The 40’ cantilever provides a huge public porch for the city, raising all the art programs above the flood plane. The walk along this porch, flanked by the park, focused on the river, leads to the lobby. The procession through this quiet and levitating space is the preparation for viewing art.

The lobby is at first horizontal, with entirely glass walls, two clear, two etched. The clear walls allow the site to run through the space linking the Performing Art Building on the north with the turrets and domes of the University of Tampa on the south. Above the glass, the perforated ceiling wraps from the exterior into vertical perforated walls that turn into an upper ceiling, perforated again by a series of skylights.

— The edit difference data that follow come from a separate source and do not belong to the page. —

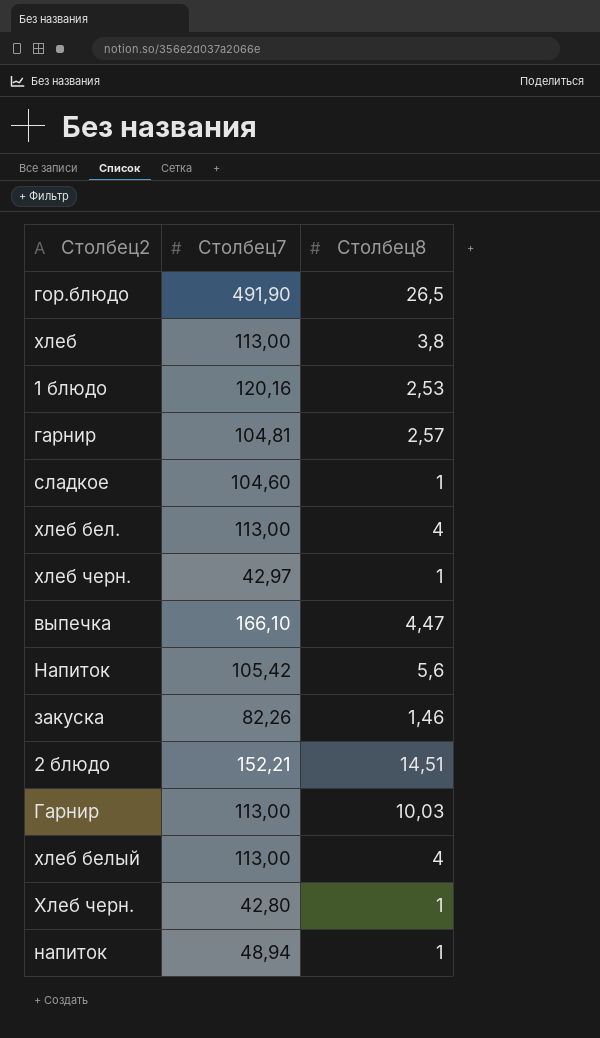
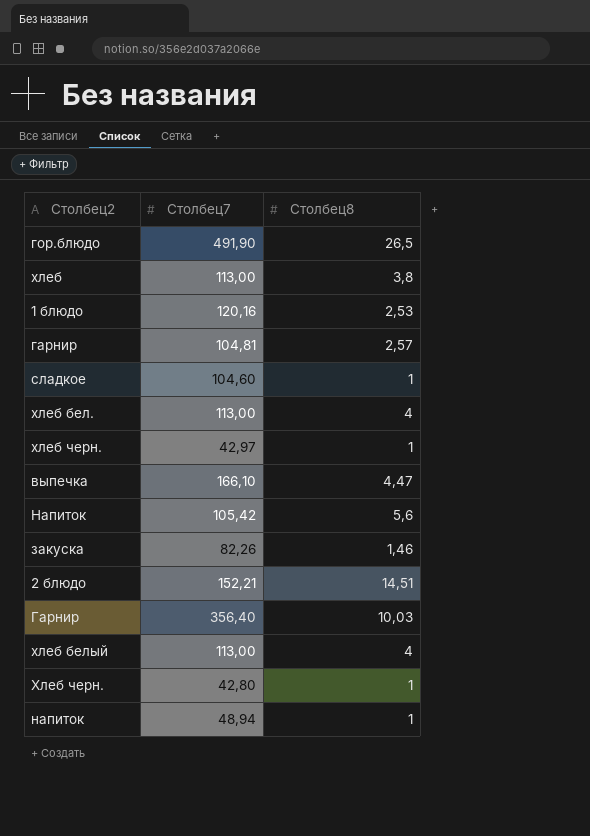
Гарнир | Столбец7: 113,00 -> 356,40

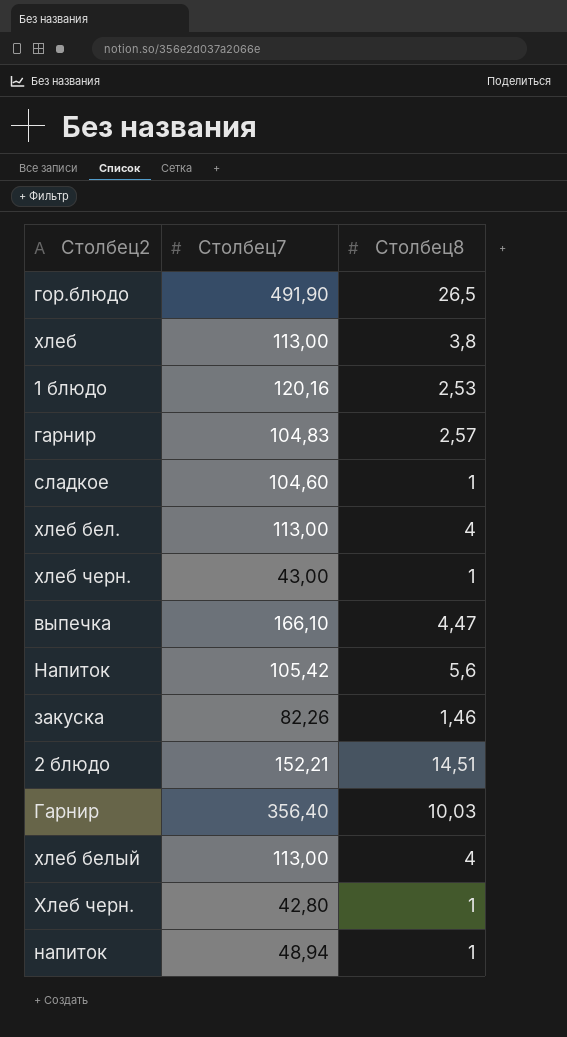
гарнир | Столбец7: 104,81 -> 104,83
хлеб черн. | Столбец7: 42,97 -> 43,00

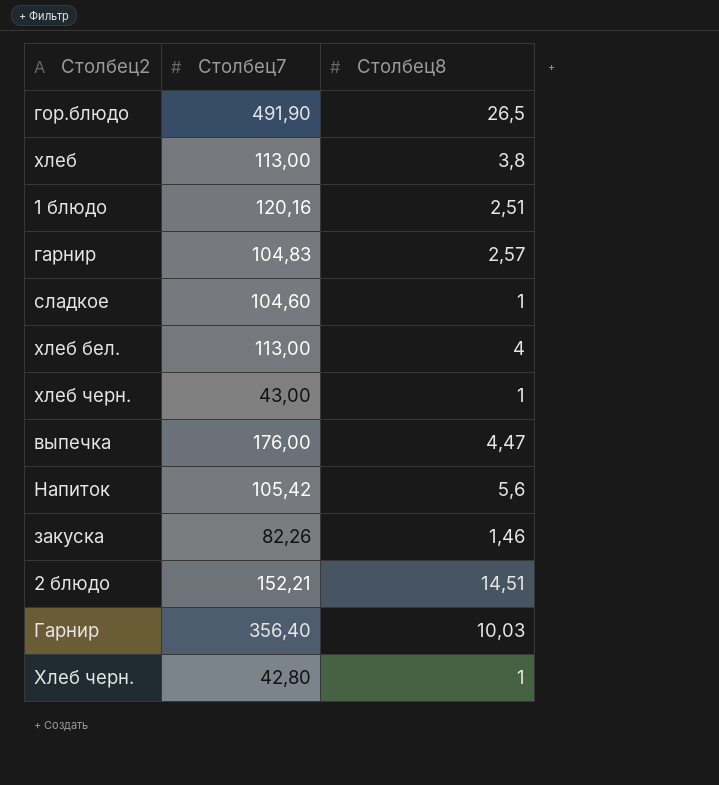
row хлеб белый: 113,00 | 4 -> none
row напиток: 48,94 | 1 -> none
1 блюдо | Столбец8: 2,53 -> 2,51
выпечка | Столбец7: 166,10 -> 176,00

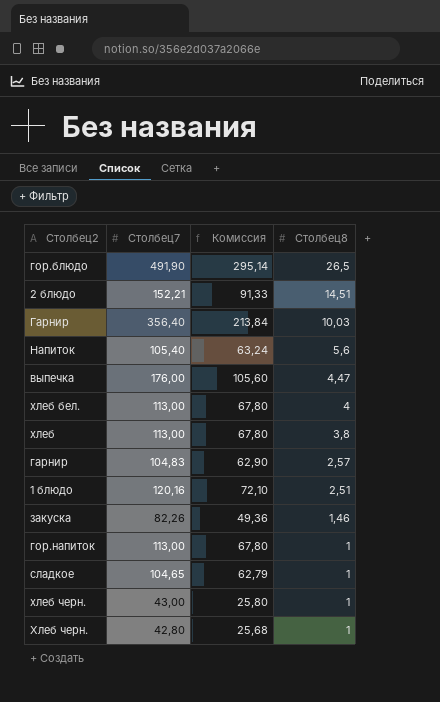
row order: none -> Столбец8 descending
column Комиссия | formula: none -> [Столбец7] * 0,6
Напиток | Столбец7: 105,42 -> 105,40
row гор.напиток: none -> 113,00 | 67,80 | 1
сладкое | Столбец7: 104,60 -> 104,65

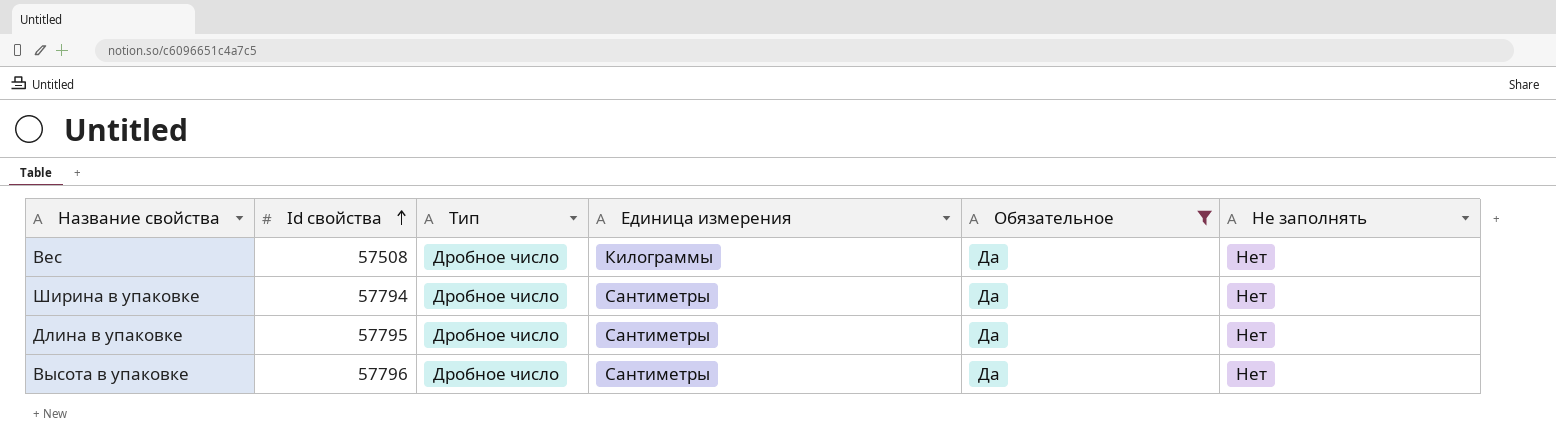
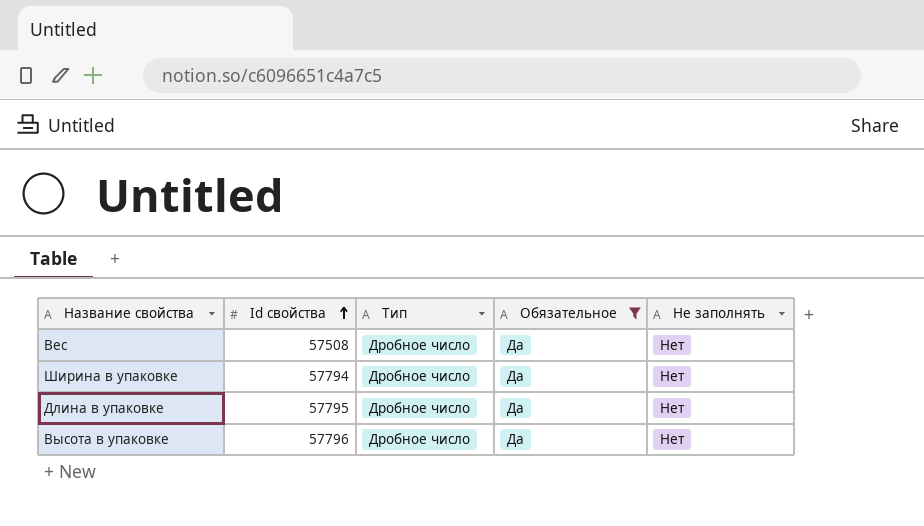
column Единица измерения | position: 4 -> none

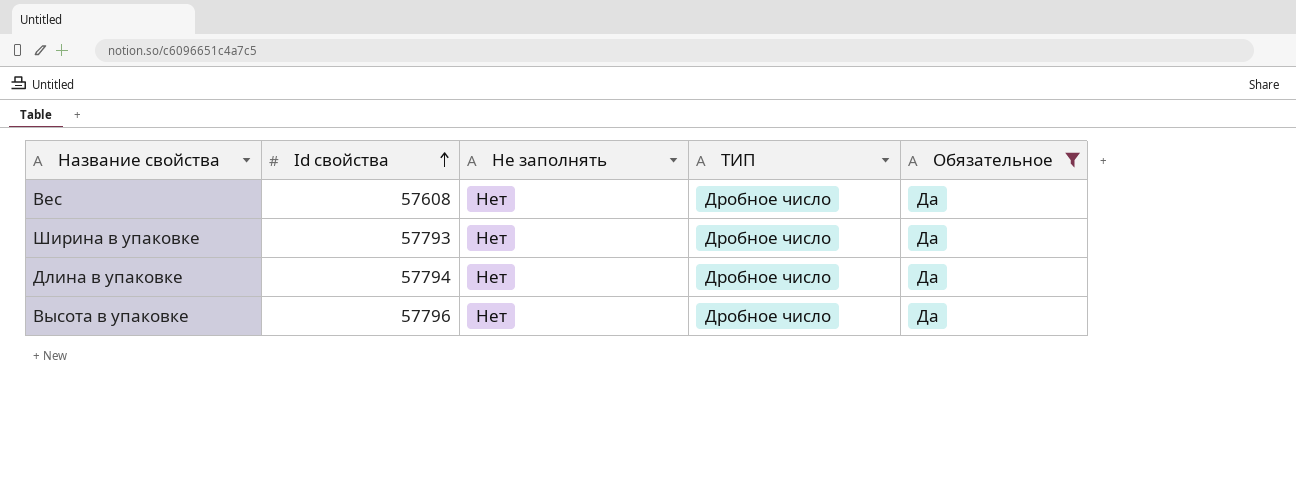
column Не заполнять | position: 5 -> 3
column name: Тип -> ТИП
Вес | Id свойства: 57508 -> 57608
Ширина в упаковке | Id свойства: 57794 -> 57793
Длина в упаковке | Id свойства: 57795 -> 57794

The galleries are reached from the lobby below via a dramatic cinematic stair reaching up. Below the stair is a bed of river rock. Off the lobby is a long glass room that houses the café and bookstore in a storefront along the river walk.

The museum contains an expansive and generous field of galleries as instruments to enable, through curation, a world to expose art. They are arranged in a circuit, surrounding the vertical courtyard void. The galleries are blank: walls, floor, and ceiling all shades of white, silent like the unifying presence of snow. The floors are ground white concrete with a saw cut grid to echo the illuminated white fabric ceiling above. Linear gaps in the ceiling conceal sprinklers, air distribution and lighting.

The second segment, around the open court, contains all the support for the museum. Offices surround the court on three sides. A bridge on the lower level is a secondary crossing from preparation to storage, a place for museum staff to be outside. The image of the museum results from the nature of its surface – it does not symbolize or describe. It disengages through neutral form, providing a kind of pit stop in the attempt to represent. It is a moment to savor things in themselves.

By day the surfaces appear to vary almost, but never quite. They are smudged and stammering, with moire like images of clouds or water or vegetation, a shimmering mirage of reflections. It is an expansive and illusive image of a museum about things we don’t quite know, about things we don’t quite see.

By day, light reflects on the surfaces. By night, light emanates from the surfaces.

By night the exterior become a canvas for a show of light. The art from within bleeds out onto the walls and escapes into the darkness.

By night it is the magical illumination of the skin changing colors and patterns in endless variations which turns the building inside out, revealing its secrets as it broadcasts light, color, and form into the city, duplicated in its reflection in the water.

 

About the Architect, Stanley Saitowitz and Natoma Architects

Stanley Saitowitz was born in 1949 in Johannesburg, South Africa. He received his Bachelor of Architecture degree at the University of Witwatersrand, Johannesburg, in 1975 and his Masters in Architecture from the University of California, Berkeley, in 1977. He began his practice in South Africa in 1975. He is professor of architecture at UC Berkeley and has taught at the Harvard Graduate School of Design, UCLA, Rice University, SCI-Arc, the University of Texas in Austin, and the University of Norman, Oklahoma. His work has been widely published in both local and international magazines, and he has earned numerous awards for design and his paintings, drawings, and models exhibited in numerous galleries and museums. He is the Design Principal of Natoma Architects, based in San Francisco.